§ **TRY IT**
Retype word for word the first line of the listing and each line after it up to the line with "[78,192,439,208] [78,213,460,229] [78,234,446,250]", with the pictures taken out.

----------

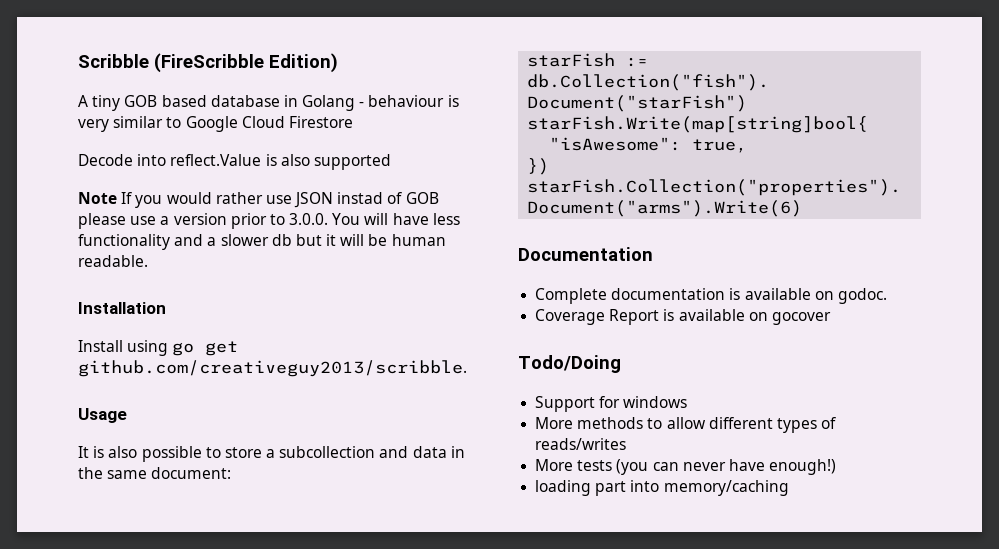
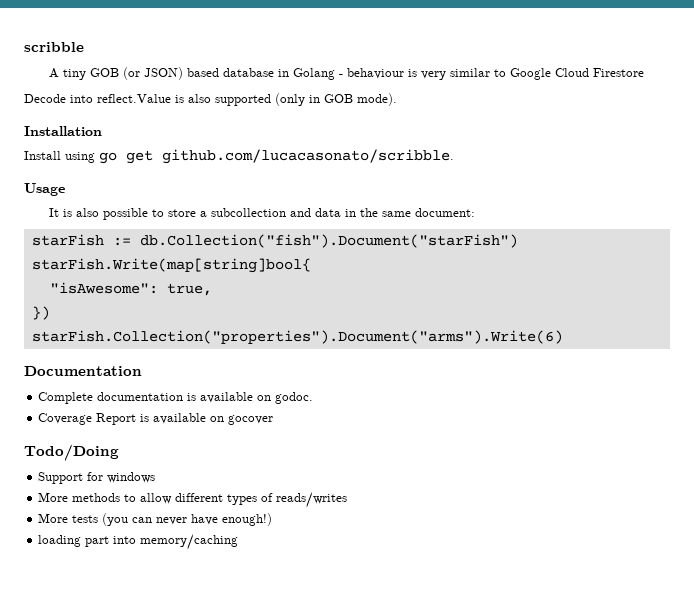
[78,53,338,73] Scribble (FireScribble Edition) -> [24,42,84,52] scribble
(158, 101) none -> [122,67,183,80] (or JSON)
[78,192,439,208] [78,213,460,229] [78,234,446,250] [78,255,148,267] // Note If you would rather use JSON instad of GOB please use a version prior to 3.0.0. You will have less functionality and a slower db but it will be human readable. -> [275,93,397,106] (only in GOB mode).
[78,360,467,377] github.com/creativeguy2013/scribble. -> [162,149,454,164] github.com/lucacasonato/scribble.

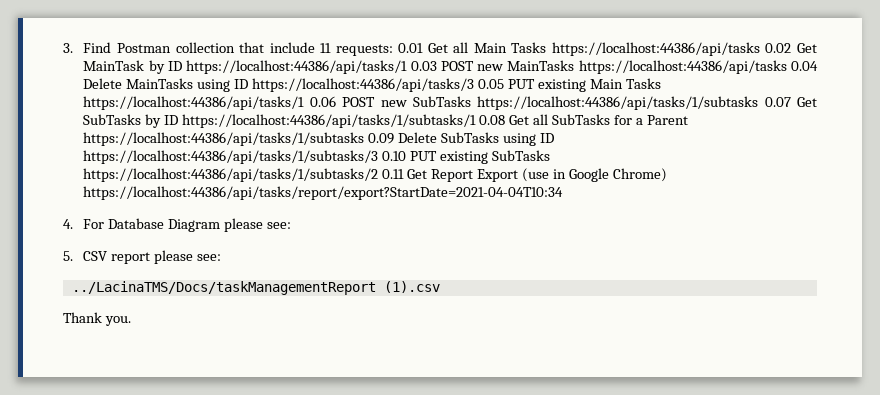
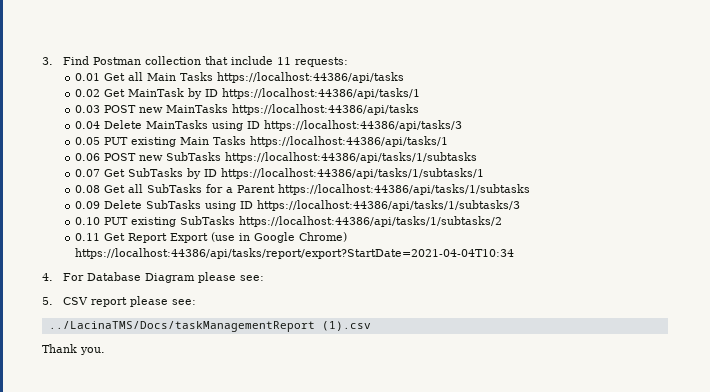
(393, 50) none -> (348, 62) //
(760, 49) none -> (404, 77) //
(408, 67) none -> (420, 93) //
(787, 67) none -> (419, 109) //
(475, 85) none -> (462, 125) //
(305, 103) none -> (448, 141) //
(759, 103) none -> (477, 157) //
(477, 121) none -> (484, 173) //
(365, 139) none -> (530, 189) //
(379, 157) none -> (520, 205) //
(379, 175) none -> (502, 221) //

----------

§ **WRITTEN ANSWER**
[78,53,338,73] Scribble (FireScribble Edition) -> [24,42,84,52] scribble
(158, 101) none -> [122,67,183,80] (or JSON)
[78,192,439,208] [78,213,460,229] [78,234,446,250] [78,255,148,267] // Note If you would rather use JSON instad of GOB please use a version prior to 3.0.0. You will have less functionality and a slower db but it will be human readable. -> [275,93,397,106] (only in GOB mode).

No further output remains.